# Where can I find some large diameter copper pipe (3" or above)



## Kaleb (Nov 28, 2010)

I have been wanting to get into some larger stuff engine, and boiler wise, so I think I'll need some larger diameter copper pipe, upwards from about 3" or 80mm, and also the thick gauge (about 3mm) stuff apparently required by AMBSC codes for miniature railway locos. (I'm not building one yet, though.) Could anyone point me to a source of this stuff? The plumbing shops sell 100mm copper pipe, but only in 5 metre lengths! I'll also grab any bits I see at the scrapyard that look useable, but I doubt I will find the thick gauge stuff in either of those places.

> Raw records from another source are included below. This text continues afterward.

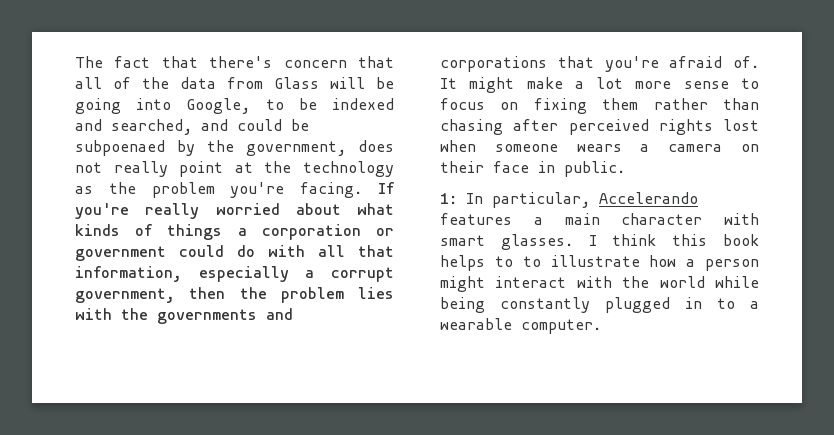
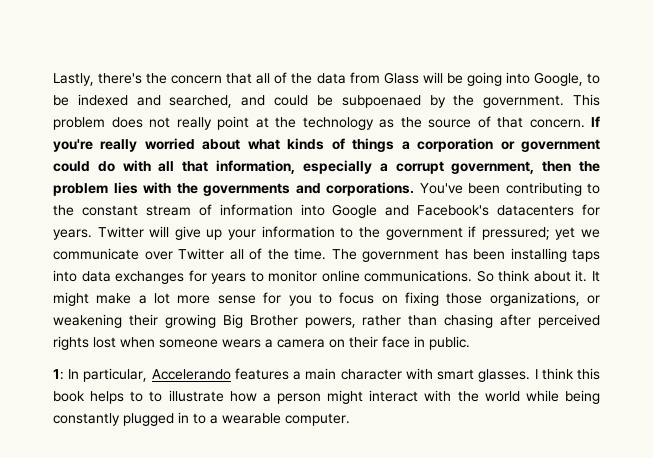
- The fact that there's concern that all of the data from Glass will be going into Google, to be indexed and searched, and could be subpoenaed by the government, does not really point at the technology as the problem you're facing.
+ Lastly, there's the concern that all of the data from Glass will be going into Google, to be indexed and searched, and could be subpoenaed by the government. This problem does not really point at the technology as the source of that concern.
- If you're really worried about what kinds of things a corporation or government could do with all that information, especially a corrupt government, then the problem lies with the governments and corporations that you're afraid of.
+ If you're really worried about what kinds of things a corporation or government could do with all that information, especially a corrupt government, then the problem lies with the governments and corporations. You've been contributing to the constant stream of information into Google and Facebook's datacenters for years. Twitter will give up your information to the government if pressured; yet we communicate over Twitter all of the time. The government has been installing taps into data exchanges for years to monitor online communications. So think about it.
- It might make a lot more sense to focus on fixing them rather than chasing after perceived rights lost when someone wears a camera on their face in public.
+ It might make a lot more sense for you to focus on fixing those organizations, or weakening their growing Big Brother powers, rather than chasing after perceived rights lost when someone wears a camera on their face in public.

So you know, I live in Australia.


----------



## kvom (Nov 28, 2010)

You might consider the Kozo boiler technique of making tube from copper sheet and silver soldering the seam.


----------



## Kaleb (Nov 28, 2010)

Well then, I'd need a source of copper sheet, which seems to be even harder to find than pipe in these sizes.


----------



## Jasonb (Nov 28, 2010)

There is a guy in Aus building a similar traction engien to mine who is rolling his 7" dia boiler from 4mm copper, I'll see if I can find out where he got it from, hop eyou have deep pockets.

 Edit Winters list copper tube at 4" dia and sheet upto 4mm

http://www.ejwinter.com.au/catalogue/EJW-Materials-04-10.pdf

Jason


----------



## lee9966 (Nov 28, 2010)

Not sure about Australia, but a plumbing supply place should have something like that. Maybe even a home improvement center.

For example:
http://www.plumbingsupply.com/copperpipe.html


----------



## SBWHART (Nov 29, 2010)

Reeves or Blackgate Engineering or Macmodels in the UK will ship at a cost.

Stew


----------



## PaulG (Nov 29, 2010)

Check on Ebay, I bought some 3, 4, 6" from this Ebay vendor after the economy crashed. All metals are back up in price now. Shipping to Australia ???

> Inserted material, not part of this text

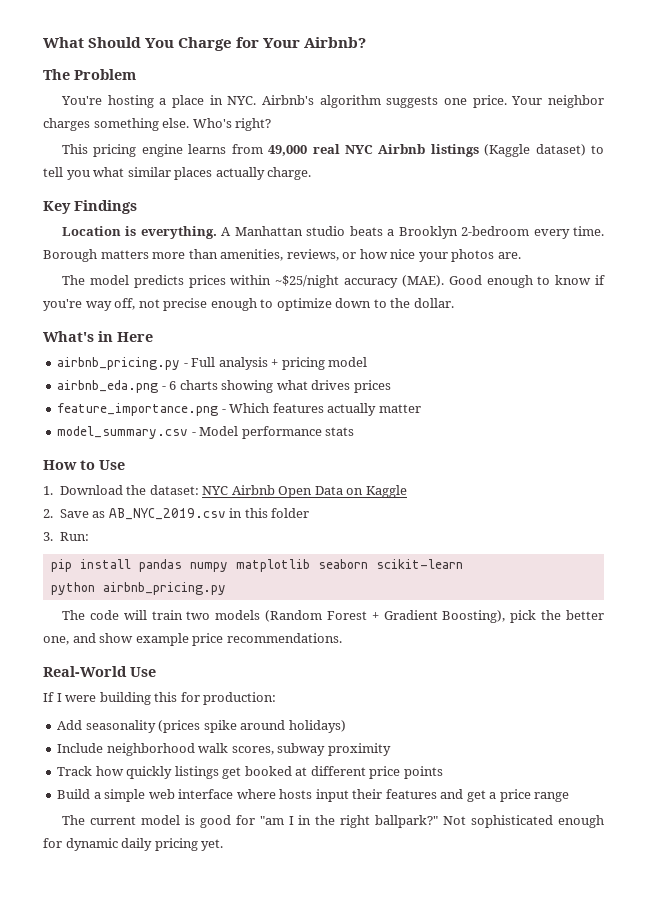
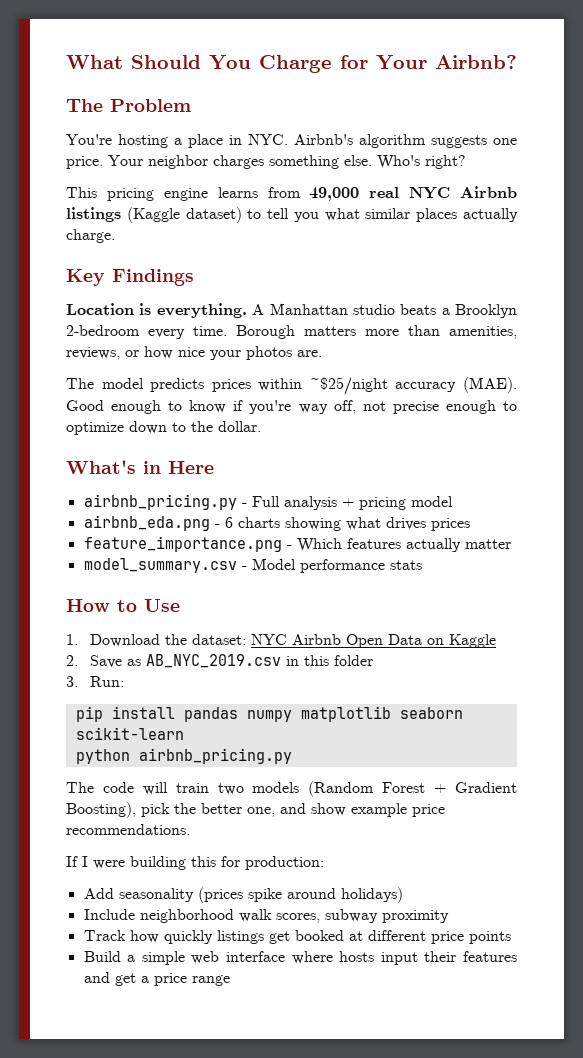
- Real-World Use
- The current model is good for "am I in the right ballpark?" Not sophisticated enough for dynamic daily pricing yet.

http://cgi.ebay.com/6-Inch-Type-L-C...667?pt=LH_DefaultDomain_0&hash=item1e5ef70ffb

Paul


----------



## Andrew_D (Nov 30, 2010)

LeeScrounger  said:
			
		

> Not sure about Australia, but a plumbing supply place should have something like that. Maybe even a home improvement center.
> 
> For example:
> http://www.plumbingsupply.com/copperpipe.html



Yes, I'd check a plumbing supply place...note the words PLUMBING SUPPLY...not your local Walmart, Home Depot, Lowe's, etc...They likely won't have any this big and if they do have 3", it won't be thick enough...go find out who supplies the local plumbers, contractors, construction companies, etc. 

That's where to look!

Andrew


----------



## Kaleb (Dec 1, 2010)

I didn't go to a hardware shop, I checked Reece Plumbing and Tradelink, which are the main plumbing shops I know of around here in Tamworth, I've yet to try Swan plumbing. I have managed to score some large stuff from the scrap merchant however.


----------



## shred (Dec 1, 2010)

Around here even the plumber supply shops have stopped carrying big diameter copper (3"+). There's not enough call for it to be worth the cost (and risk-- not long ago somebody swiped $20K worth of pipe), so it's special-order only. With the increased use of PVC as well, scrap places may be the best bet.


----------



## Maryak (Dec 2, 2010)

Kaleb,

I tried Reece. Make sure your sitting down when they quote the price. Minimum length was 1 m.

Best Regards
Bob


----------



## chillybilly (Dec 2, 2010)

Find a local refrigeration company ,one that is dealing with large pack type plant ,the suction headers they fit will be large dia 3" +++ seamless copper pipe ,they purchase in 3 meter lengths and i am sure they would sort you a good off cut out for a drink ,be steady if you cut it on the bandsaw as it will hurtle through it then snap the blade .You must have loads of fridge companys in OZ


----------



## Jasonb (Dec 3, 2010)

I'd stay clear of plumbing grade copper pipe, quote from CuP Alloys site

_"Avoid the use of plumbing grade copper that can contain lead. Lead is added to improve machinability and is present mainly as discrete insoluble particles throughout the metal structure. The particles are fully molten well before brazing temperatures are reached and this means that that under the inevitable thermal stressing conditions during the brazing cycle, parent material cracking can occur because of general structural weakness. Any lead being dissolved into the silver solder may also result in a brittle joint. "_

Jason


----------



## Kaleb (Dec 4, 2010)

The reason I want to steer clear of steel boilers in these sizes is plain and simple, *rust*.
I hear that steel is only worth using in boilers around 6" and above in diameter, where copper becomes too costly. I also hear that steel is slow to conduct heat compared to copper. I also find that copper is easy to work because of it's softness, even when turning it.


----------